(Records from a data source)
________
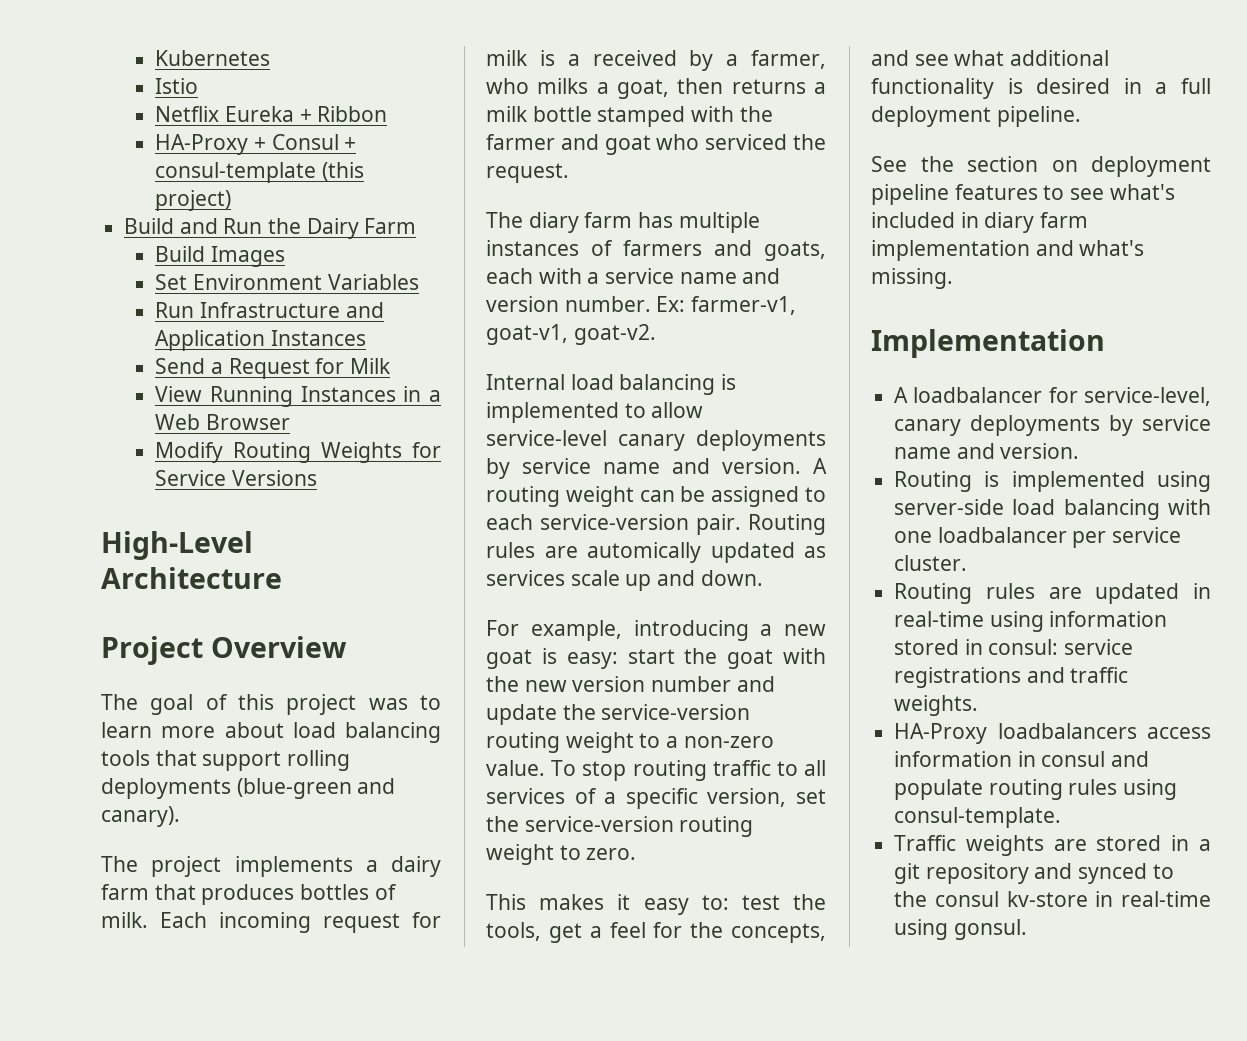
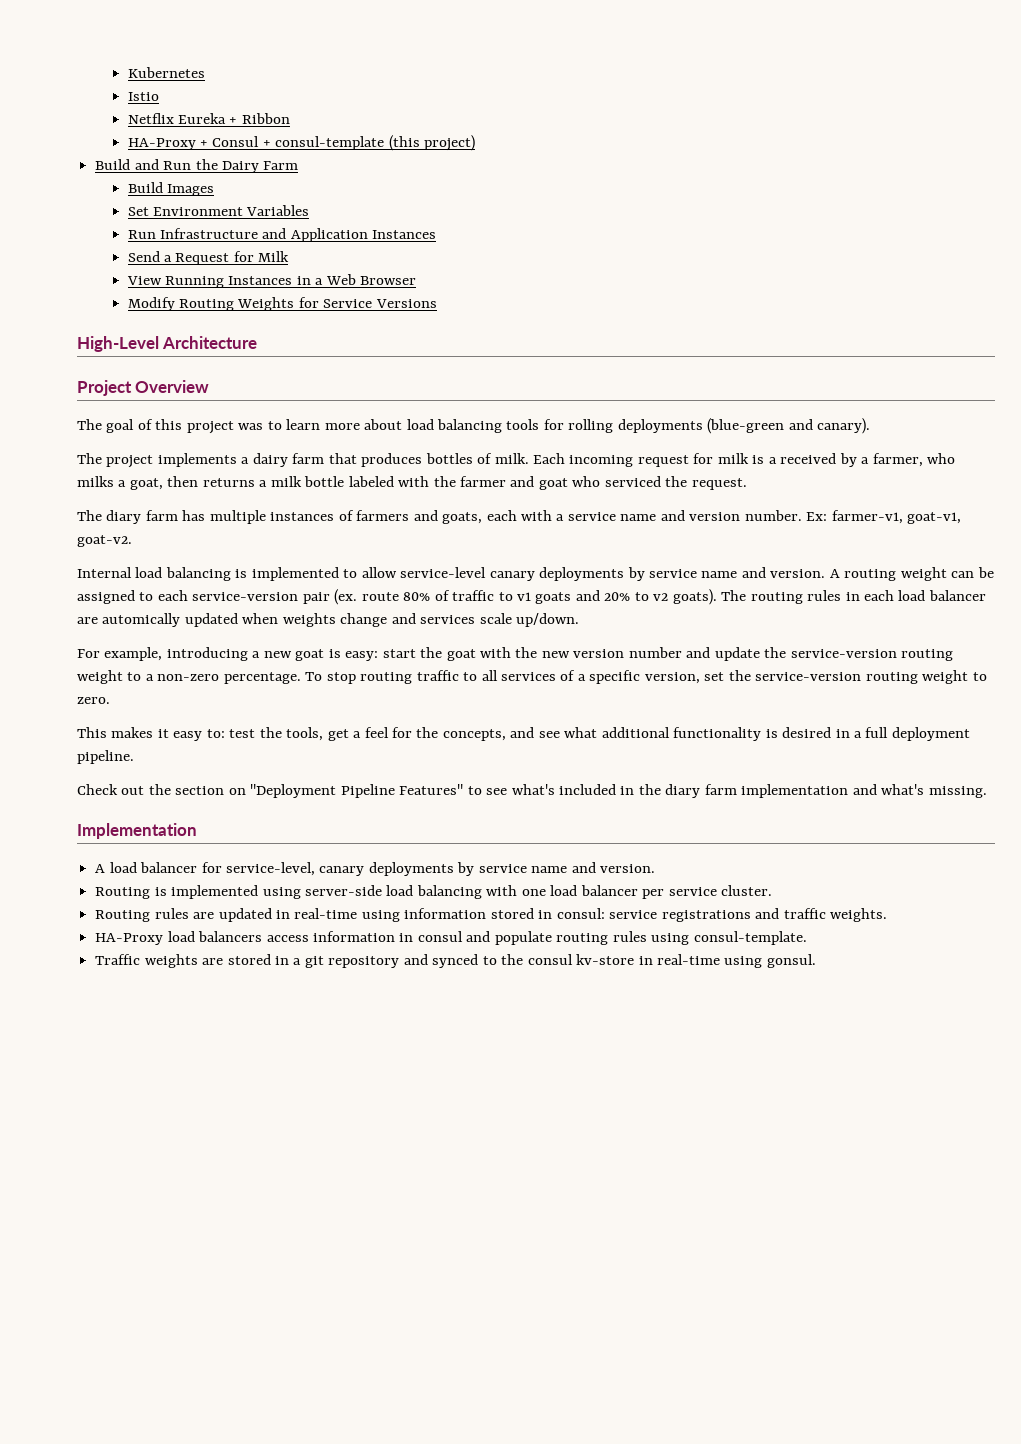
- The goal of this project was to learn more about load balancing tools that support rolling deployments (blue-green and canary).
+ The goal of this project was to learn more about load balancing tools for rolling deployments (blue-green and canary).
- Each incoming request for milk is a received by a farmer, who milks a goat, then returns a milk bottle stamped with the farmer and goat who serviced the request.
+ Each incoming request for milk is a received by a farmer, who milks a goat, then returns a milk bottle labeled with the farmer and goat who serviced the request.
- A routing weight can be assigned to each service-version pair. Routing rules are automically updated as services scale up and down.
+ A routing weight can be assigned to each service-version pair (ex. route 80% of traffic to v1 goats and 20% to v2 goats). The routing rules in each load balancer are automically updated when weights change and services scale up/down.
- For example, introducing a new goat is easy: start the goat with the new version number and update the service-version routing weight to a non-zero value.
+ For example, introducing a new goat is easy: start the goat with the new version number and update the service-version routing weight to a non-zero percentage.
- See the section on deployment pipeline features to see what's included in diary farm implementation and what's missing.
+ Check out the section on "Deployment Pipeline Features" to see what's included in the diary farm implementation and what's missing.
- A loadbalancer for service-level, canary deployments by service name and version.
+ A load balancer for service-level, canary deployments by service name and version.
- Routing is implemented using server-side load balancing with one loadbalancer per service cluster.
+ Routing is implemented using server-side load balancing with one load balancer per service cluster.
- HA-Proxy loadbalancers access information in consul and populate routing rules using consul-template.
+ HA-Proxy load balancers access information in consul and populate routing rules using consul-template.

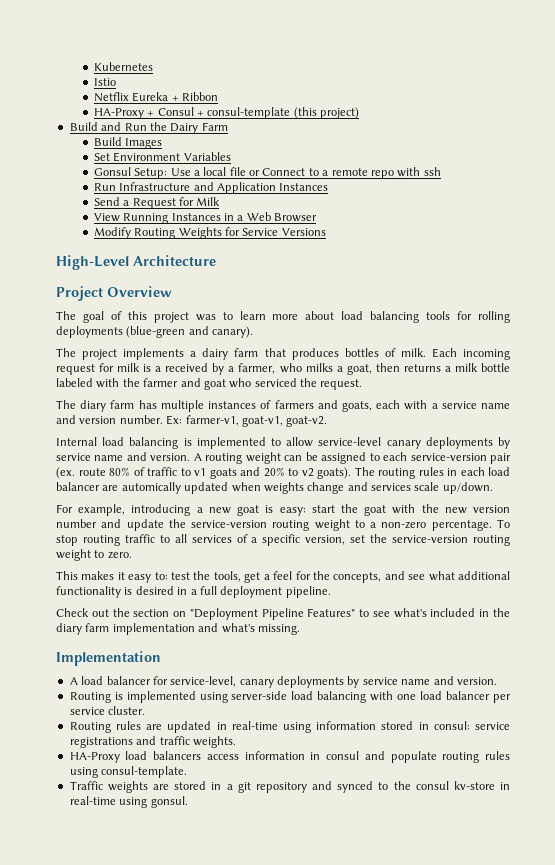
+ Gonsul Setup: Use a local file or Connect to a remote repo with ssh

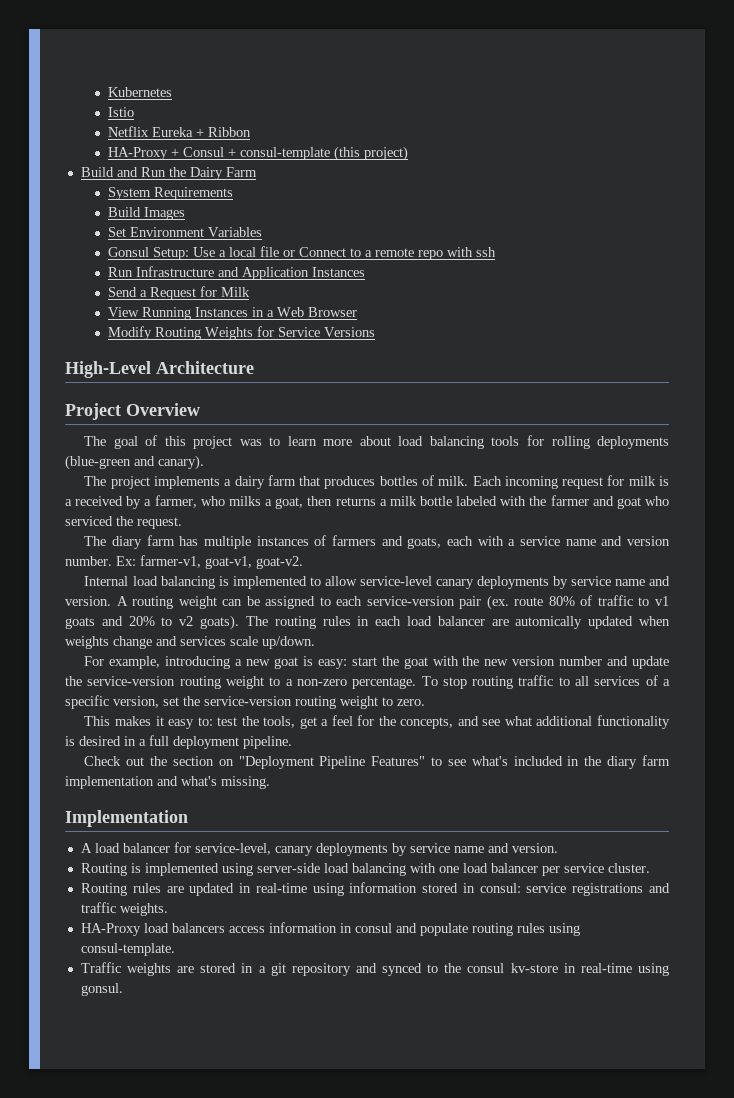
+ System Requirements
________
■ EXERCISE DIRECTIONS: Leaving out every picture, transcribe exactly the lines from the line that contains "repo with ssh" through the final line of the entries above.

■ REPLY TO THE TASK:
+ Gonsul Setup: Use a local file or Connect to a remote repo with ssh

+ System Requirements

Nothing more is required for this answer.